Delfin restructuring deadlock: Leonardo Maria Del Vecchio demands board clarity before June 30 meeting
Leonardo Maria Del Vecchio published an open letter condemning the board of the family holding Delfin for stalling a deal that would make him its largest shareholder, and demanded explanations at the upcoming June 30 shareholders meeting.
Leonardo Maria Del Vecchio, board member of EssilorLuxottica and son of the late founder Leonardo Del Vecchio, has escalated a dispute over the stalled restructuring of the family holding company Delfin. In an open letter published on 19 June by Quotidiano Nazionale, he demanded that the board restore clarity ahead of the shareholders meeting scheduled for 30 June, exactly four years after his father’s death.
The restructuring plan
Delfin is the Luxembourg-based holding vehicle through which the Del Vecchio family controls large minority stakes in EssilorLuxottica (32.4%), Generali (10%), Monte dei Paschi di Siena (17.5%) and UniCredit (2.7%), as well as a share in the real estate company Covivio.

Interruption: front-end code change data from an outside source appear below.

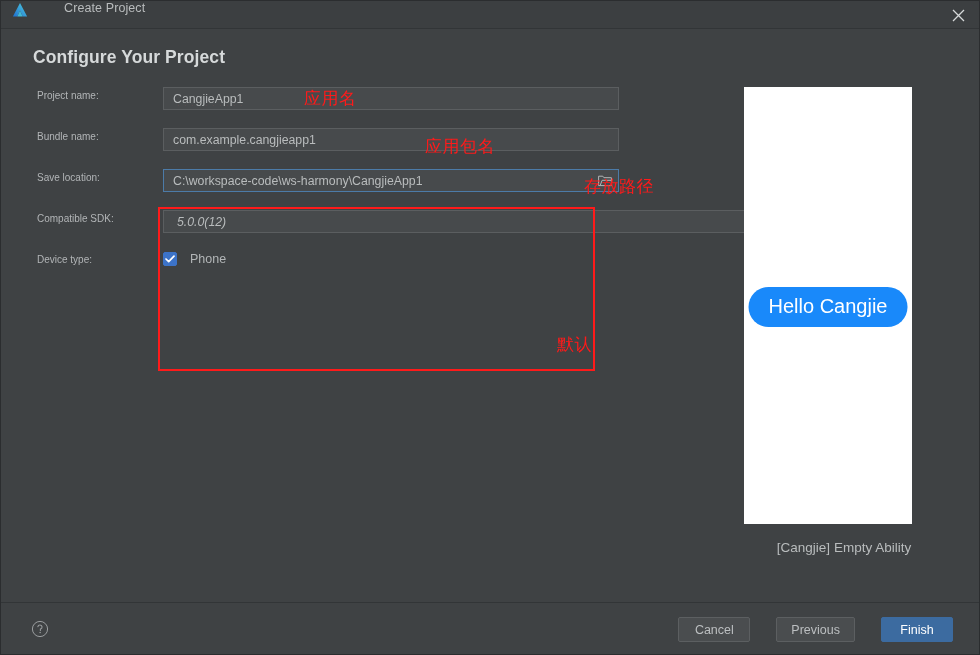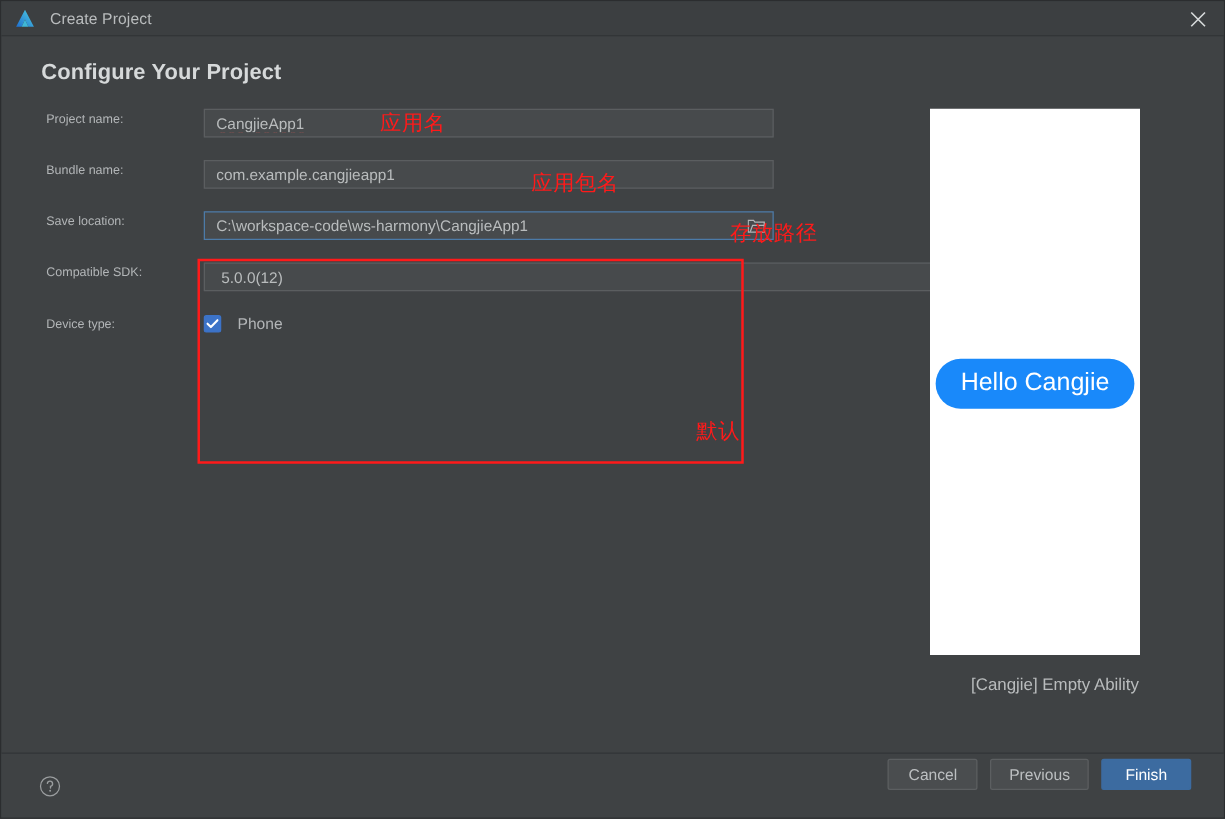--- a/index.html
+++ b/index.html
@@ -22,21 +22,21 @@
   }
 
   
   #titlebar {
     position: absolute;
     left: 0; top: 0;
     width: 980px; height: 28px;
     background: #3c3f41;
     border-bottom: 1px solid #323537;
     display: flex;
-    align-items: center;
+    gap: 24px;
   }
   #app-logo {
     width: 18px; height: 18px;
     margin-left: 10px;
     flex: 0 0 auto;
     display: block;
   }
   #title-text {
     margin-left: 11px;
     font-size: 12.5px;
@@ -108,21 +108,21 @@
     text-decoration-color: #8a5050;
     text-decoration-thickness: 1px;
     text-underline-offset: 2px;
   }
   .field .trailing {
     margin-left: auto;
     width: 26px; height: 21px;
     display: flex; align-items: center; justify-content: center;
     flex: 0 0 auto;
   }
-  .field.combo { width: 648px; }
+  .field.combo { width: 648px; font-style: italic; }
   .combo-arrow {
     margin-left: auto;
     width: 28px; height: 21px;
     display: flex; align-items: center; justify-content: center;
     flex: 0 0 auto;
   }
 
   
   .row.combo-row .field { padding-left: 13px; }
 
@@ -210,23 +210,23 @@
   }
   #help-btn {
     position: absolute;
     left: 30px; top: 17px;
     width: 18px; height: 18px;
     display: flex; align-items: center; justify-content: center;
     cursor: default;
   }
   #btn-group {
     position: absolute;
-    right: 28px; top: 4px;
-    display: flex;
-    gap: 10px;
+    right: 28px; top: 14px;
+    display: flex;
+    gap: 26px;
   }
   .btn {
     min-width: 72px;
     height: 25px;
     padding: 0 14px;
     background: #4a4d4f;
     border: 1px solid #5c5f61;
     border-radius: 2px;
     color: #bcbfc1;
     font-size: 12.5px;

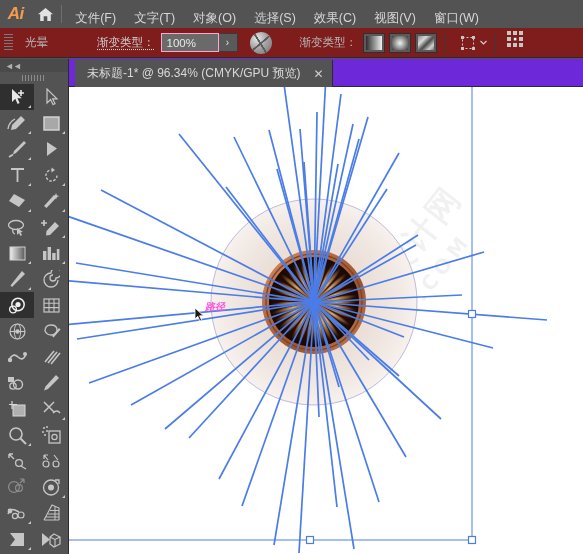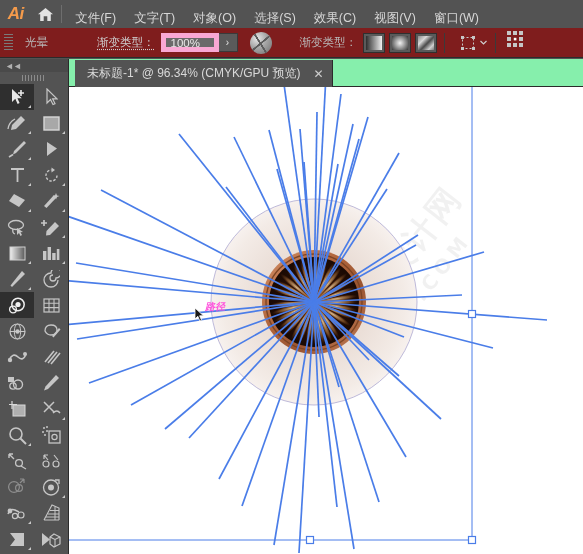--- a/index.html
+++ b/index.html
@@ -50,21 +50,21 @@
   }
   .cb-label { color: #b9b9b9; font-size: 11.5px; white-space: nowrap; }
   .cb-obj { margin-left: 8px; width: 72px; }
   .cb-opacity {
     color: #cfcfcf; font-size: 11.5px; white-space: nowrap;
     text-decoration: underline; text-decoration-style: dotted;
     text-underline-offset: 3px;
   }
   .opacity-field {
     margin-left: 6px; width: 58px; height: 19px; background: #6a6a6a;
-    border: 5px solid #f9a8d4; color: #e8e8e8; font-size: 11.5px;
+    border: 1px solid #f9a8d4; color: #e8e8e8; font-size: 11.5px;
     display: flex; align-items: center; padding-left: 5px;
   }
   .opacity-arrow {
     width: 19px; height: 19px; background: #5a5a5a; border: 1px solid #3a3a3a;
     border-left: none; display: flex; align-items: center; justify-content: center;
     color: #e0e0e0; font-size: 10px;
   }
   .sphere-icon {
     width: 22px; height: 22px; margin-left: 12px;
     border-radius: 50%;
@@ -128,21 +128,21 @@
   .tb-cell svg { display: block; }
   .tb-corner {
     position: absolute; right: 3px; bottom: 2px;
     width: 0; height: 0;
     border-left: 3px solid transparent; border-bottom: 3px solid #c9c9c9;
   }
 
   
   .tabstrip {
     position: absolute; left: 69px; top: 59px; width: 514px; height: 28px;
-    background: #86efac;
+    background: #6d28d9;
     border-bottom: 1px solid #2b2b2b;
   }
   .doc-tab {
     position: absolute; left: 6px; top: 1px; height: 27px;
     background: #535353; display: flex; align-items: center;
     padding: 0 8px 0 12px; border-right: 1px solid #2b2b2b;
   }
   .doc-tab-label { color: #d8d8d8; font-size: 12px; white-space: nowrap; }
   .doc-tab-close {
     margin-left: 13px; color: #cfcfcf; font-size: 12px; line-height: 1;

Under the deal, Leonardo Maria would acquire the shares of his siblings Luca and Paola, consolidating a 37.5% stake and becoming the first shareholder. The transaction required a bank loan of roughly 10 billion euros, which fell into the middle of Italy’s ongoing banking-sector reshuffle.
- Six of eight shareholders approve share transfer and new dividend policy
- EssilorLuxottica chairman publicly backs simplification
- Leonardo Maria Del Vecchio publishes open letter demanding board clarity
- Scheduled shareholders meeting to address restructuring deadlock
A deal that seemed settled
On 27 April, six out of eight shareholders voted in favour of the share transfer, and seven approved a new dividend policy that would allow Delfin to distribute up to 80% of profits between 2025 and 2027. The following day, EssilorLuxottica chairman Francesco Milleri publicly endorsed the move, saying that simplification was “always a good thing” and recalling the teaching of the founder. Leonardo Maria writes that those words were exactly what he had hoped to hear.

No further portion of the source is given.